Here's a breakdown of the acceptance criteria and study information for the Guided Medical Positioning System (gMPS™), based on the provided text:
1. Table of Acceptance Criteria and Reported Device Performance
The provided text does not explicitly list quantitative acceptance criteria or specific performance metrics with target values. Instead, it makes a general statement about performance testing.
2. Sample Size Used for the Test Set and Data Provenance
The provided text does not specify the sample size used for the test set or the data provenance (e.g., country of origin, retrospective/prospective).
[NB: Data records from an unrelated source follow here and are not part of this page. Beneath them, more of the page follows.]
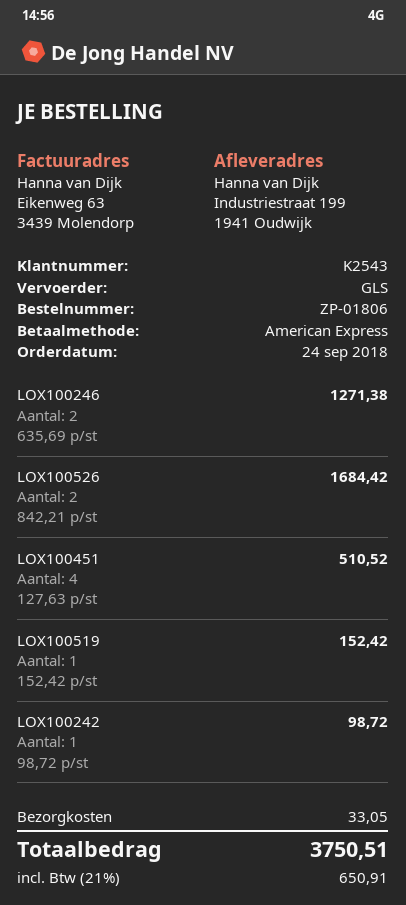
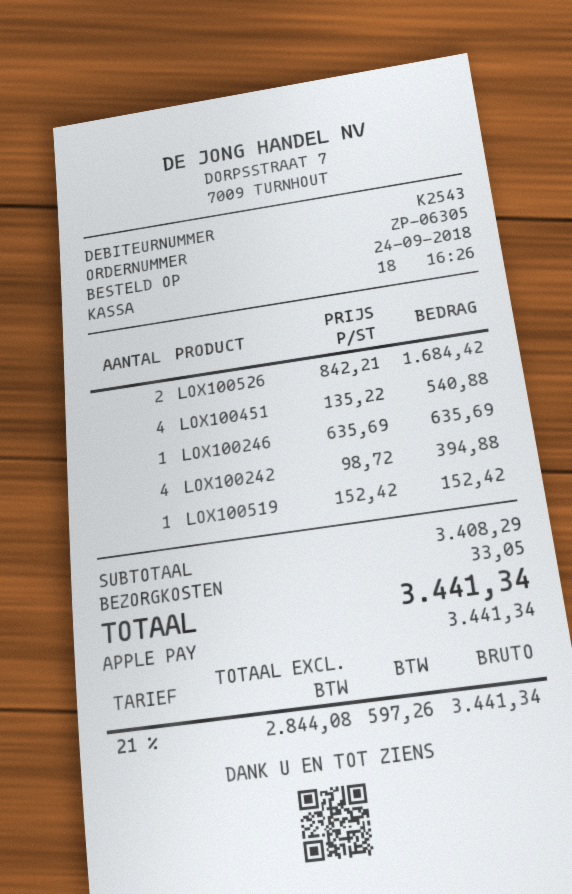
order number: ZP-01806 -> ZP-06305
payment method: American Express -> Apple Pay
LOX100246: 2 x 635.69 = 1271.38 -> 1 x 635.69 = 635.69
LOX100451: 4 x 127.63 = 510.52 -> 4 x 135.22 = 540.88
LOX100242: 1 x 98.72 = 98.72 -> 4 x 98.72 = 394.88
tax: 21% = 650.91 -> 21% = 597.26
total: 3750.51 -> 3441.34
It only mentions "Performance testing was conducted."
3. Number of Experts Used to Establish Ground Truth for the Test Set and Qualifications
The provided text does not specify the number of experts used or their qualifications for establishing ground truth for the test set.
4. Adjudication Method for the Test Set
The provided text does not specify any adjudication method (e.g., 2+1, 3+1, none) for the test set.
5. Multi-Reader Multi-Case (MRMC) Comparative Effectiveness Study
The provided text does not mention if a multi-reader multi-case (MRMC) comparative effectiveness study was conducted. Therefore, no effect size of human readers improving with AI vs. without AI assistance can be determined from this document.
6. Standalone (Algorithm Only) Performance Study
The provided text describes the device's function as "real time tip positioning and navigation" and states "Performance testing was conducted in order to demonstrate the performance and accuracy of the gMPS™ and to verify that it does not raise any new safety and effectiveness issues in comparison to its predicate devices." This implies that the algorithm's performance in guiding the device was evaluated, which aligns with a standalone performance study. However, specific details of this study are not provided.
7. Type of Ground Truth Used
The provided text does not explicitly state the type of ground truth used (e.g., expert consensus, pathology, outcomes data). Given the device's function for "real time tip positioning and navigation" and "3D reconstructed model" of anatomical structures, it's highly likely that ground truth would involve either:
* Direct measurement/imaging: Comparing the system's reported position/reconstruction to a known physical measurement or a high-accuracy imaging modality.
* Expert validation: Clinical experts confirming the accuracy of the system's output against their anatomical knowledge or other reference images.
8. Sample Size for the Training Set
The provided text does not specify the sample size for the training set.
9. How Ground Truth for the Training Set Was Established
The provided text does not specify how ground truth for the training set was established.